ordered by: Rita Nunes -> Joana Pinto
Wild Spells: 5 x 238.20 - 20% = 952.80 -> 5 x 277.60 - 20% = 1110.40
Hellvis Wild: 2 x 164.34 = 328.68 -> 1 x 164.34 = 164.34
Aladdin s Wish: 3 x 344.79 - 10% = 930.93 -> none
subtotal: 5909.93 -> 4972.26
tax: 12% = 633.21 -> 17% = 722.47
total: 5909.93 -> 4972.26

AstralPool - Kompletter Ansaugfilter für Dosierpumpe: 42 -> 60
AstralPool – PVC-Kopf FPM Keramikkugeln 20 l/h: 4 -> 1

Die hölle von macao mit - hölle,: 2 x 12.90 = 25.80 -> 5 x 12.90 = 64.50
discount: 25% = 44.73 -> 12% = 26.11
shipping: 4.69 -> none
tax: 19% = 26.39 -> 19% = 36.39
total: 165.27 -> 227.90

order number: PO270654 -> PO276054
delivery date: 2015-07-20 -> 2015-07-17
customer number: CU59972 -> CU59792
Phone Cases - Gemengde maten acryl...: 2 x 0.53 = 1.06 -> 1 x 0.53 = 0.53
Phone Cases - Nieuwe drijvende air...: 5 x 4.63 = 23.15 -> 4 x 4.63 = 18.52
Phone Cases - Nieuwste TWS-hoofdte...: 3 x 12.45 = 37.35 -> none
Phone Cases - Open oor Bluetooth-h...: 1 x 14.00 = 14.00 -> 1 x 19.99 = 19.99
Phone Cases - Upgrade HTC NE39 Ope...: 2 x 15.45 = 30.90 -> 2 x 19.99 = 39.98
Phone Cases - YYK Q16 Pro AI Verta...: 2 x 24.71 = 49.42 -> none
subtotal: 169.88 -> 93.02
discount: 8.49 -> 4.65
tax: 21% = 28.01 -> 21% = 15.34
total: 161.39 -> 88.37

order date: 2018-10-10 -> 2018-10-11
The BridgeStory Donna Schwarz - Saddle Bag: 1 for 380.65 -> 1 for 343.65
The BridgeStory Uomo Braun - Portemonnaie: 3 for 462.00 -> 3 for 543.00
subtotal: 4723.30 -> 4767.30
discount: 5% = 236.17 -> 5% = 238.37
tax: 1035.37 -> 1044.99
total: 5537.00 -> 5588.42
:::::
Exercise prompt ▸ Among the lines above, find the one with "tax: 12% = 633.21 -> 17% = 722.47" and the one with "total: 161.39 -> 88.37". Quote both and everything between them, exactly.

Answer section ▸
tax: 12% = 633.21 -> 17% = 722.47
total: 5909.93 -> 4972.26

AstralPool - Kompletter Ansaugfilter für Dosierpumpe: 42 -> 60
AstralPool – PVC-Kopf FPM Keramikkugeln 20 l/h: 4 -> 1

Die hölle von macao mit - hölle,: 2 x 12.90 = 25.80 -> 5 x 12.90 = 64.50
discount: 25% = 44.73 -> 12% = 26.11
shipping: 4.69 -> none
tax: 19% = 26.39 -> 19% = 36.39
total: 165.27 -> 227.90

order number: PO270654 -> PO276054
delivery date: 2015-07-20 -> 2015-07-17
customer number: CU59972 -> CU59792
Phone Cases - Gemengde maten acryl...: 2 x 0.53 = 1.06 -> 1 x 0.53 = 0.53
Phone Cases - Nieuwe drijvende air...: 5 x 4.63 = 23.15 -> 4 x 4.63 = 18.52
Phone Cases - Nieuwste TWS-hoofdte...: 3 x 12.45 = 37.35 -> none
Phone Cases - Open oor Bluetooth-h...: 1 x 14.00 = 14.00 -> 1 x 19.99 = 19.99
Phone Cases - Upgrade HTC NE39 Ope...: 2 x 15.45 = 30.90 -> 2 x 19.99 = 39.98
Phone Cases - YYK Q16 Pro AI Verta...: 2 x 24.71 = 49.42 -> none
subtotal: 169.88 -> 93.02
discount: 8.49 -> 4.65
tax: 21% = 28.01 -> 21% = 15.34
total: 161.39 -> 88.37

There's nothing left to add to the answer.